Grand Lodge immediately addressed the bewildering amount of unnecessary ritualism that had found its way into Orangeism, and here began a process of reform which purged out all the ritualistic baggage which had settled itself within the Order. This resulted in the disposal of the original three (elaborate) degrees of the Orange. These were replaced with two simplified degrees of ‘Orange’ and ‘Plain Purple’. Out with the old degrees went the old leadership of James Wilson, Dan Winter, and James Sloan.

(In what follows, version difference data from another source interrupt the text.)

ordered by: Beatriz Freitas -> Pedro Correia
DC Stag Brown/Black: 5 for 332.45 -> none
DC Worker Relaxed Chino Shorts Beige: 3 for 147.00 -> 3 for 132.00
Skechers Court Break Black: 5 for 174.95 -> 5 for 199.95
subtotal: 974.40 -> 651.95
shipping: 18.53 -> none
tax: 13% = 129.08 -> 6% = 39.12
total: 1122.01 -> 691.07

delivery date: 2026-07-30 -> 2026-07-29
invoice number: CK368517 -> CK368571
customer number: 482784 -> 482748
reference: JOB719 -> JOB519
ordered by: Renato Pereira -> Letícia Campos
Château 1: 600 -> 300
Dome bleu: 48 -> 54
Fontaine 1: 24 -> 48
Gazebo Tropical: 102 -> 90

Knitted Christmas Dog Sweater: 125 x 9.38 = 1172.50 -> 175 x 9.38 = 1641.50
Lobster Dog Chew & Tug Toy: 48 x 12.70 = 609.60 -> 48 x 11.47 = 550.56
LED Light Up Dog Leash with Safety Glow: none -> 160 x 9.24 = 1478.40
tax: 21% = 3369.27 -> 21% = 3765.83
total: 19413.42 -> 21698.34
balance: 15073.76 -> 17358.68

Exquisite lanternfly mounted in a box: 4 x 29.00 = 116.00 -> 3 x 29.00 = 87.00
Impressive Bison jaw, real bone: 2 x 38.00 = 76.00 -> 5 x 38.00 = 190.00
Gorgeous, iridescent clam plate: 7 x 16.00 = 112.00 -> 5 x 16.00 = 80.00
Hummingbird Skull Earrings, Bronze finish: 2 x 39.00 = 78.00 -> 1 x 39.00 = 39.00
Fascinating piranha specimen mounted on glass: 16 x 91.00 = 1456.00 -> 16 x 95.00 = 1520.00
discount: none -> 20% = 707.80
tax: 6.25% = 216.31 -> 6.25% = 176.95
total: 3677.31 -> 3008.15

Wasting little time, Grand Lodge released a strong statement on 13th December 1798 which reflected the hierarchy’s strong desire to separate themselves from former error, stating: “That many persons having introduced various Orders into the Orange Society which will very much tend to injure the regularity of the institution. The Grand Lodge disavows any Order but Orange and Purple and there can be none other regular unless issuing and approved by them.”

From this date forward, the Grand Orange Lodge of Ireland accepted only two degrees within the Order – ‘Orange’ and ‘Plain Purple’. Between 1798 and 1800 Grand Lodge began a process of implementing this simplification by standardising procedures throughout every lodge in Ireland. That they might eradicate any lingering injurious behaviour by spurious characters, they abolished the old Orange Order in 1800, with its ritualistic connections, obliging every Orangeman to rejoin a now simplified new Orange Institution.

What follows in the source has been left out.